(Version difference data)
%%

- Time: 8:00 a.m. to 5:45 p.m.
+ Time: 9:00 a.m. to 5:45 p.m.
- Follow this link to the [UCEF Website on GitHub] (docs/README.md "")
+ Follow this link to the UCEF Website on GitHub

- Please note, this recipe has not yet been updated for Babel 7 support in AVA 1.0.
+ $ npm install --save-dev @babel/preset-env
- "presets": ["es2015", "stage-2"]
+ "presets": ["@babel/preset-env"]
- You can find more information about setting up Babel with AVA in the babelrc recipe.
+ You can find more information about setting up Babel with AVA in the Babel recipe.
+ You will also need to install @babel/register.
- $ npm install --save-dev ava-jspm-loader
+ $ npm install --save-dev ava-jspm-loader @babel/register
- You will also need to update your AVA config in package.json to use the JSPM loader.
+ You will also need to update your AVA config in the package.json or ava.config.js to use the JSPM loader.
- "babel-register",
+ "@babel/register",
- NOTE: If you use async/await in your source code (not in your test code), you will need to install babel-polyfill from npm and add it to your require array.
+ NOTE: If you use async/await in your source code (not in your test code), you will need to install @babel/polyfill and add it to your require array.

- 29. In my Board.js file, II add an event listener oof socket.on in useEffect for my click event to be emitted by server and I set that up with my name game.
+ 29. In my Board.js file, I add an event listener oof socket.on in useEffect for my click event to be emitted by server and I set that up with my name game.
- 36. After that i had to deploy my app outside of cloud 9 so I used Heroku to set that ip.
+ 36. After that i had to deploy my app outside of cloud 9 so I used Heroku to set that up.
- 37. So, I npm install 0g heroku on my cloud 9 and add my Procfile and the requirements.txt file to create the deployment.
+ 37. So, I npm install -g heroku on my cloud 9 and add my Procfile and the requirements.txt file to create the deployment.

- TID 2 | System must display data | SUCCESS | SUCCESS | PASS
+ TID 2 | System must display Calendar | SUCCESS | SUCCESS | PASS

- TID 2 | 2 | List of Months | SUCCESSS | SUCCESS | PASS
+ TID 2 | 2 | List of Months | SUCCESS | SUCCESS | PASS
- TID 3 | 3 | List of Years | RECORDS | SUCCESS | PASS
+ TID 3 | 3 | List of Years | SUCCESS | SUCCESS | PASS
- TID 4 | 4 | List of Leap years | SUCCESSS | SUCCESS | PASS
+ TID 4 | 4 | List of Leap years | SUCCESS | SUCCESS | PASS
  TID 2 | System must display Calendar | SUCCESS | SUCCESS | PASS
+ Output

%%

TASK TO COMPLETE –
Line count for "event": count the lines in the records above that hold this word, and give only the number.

EXERCISE SOLUTION –
2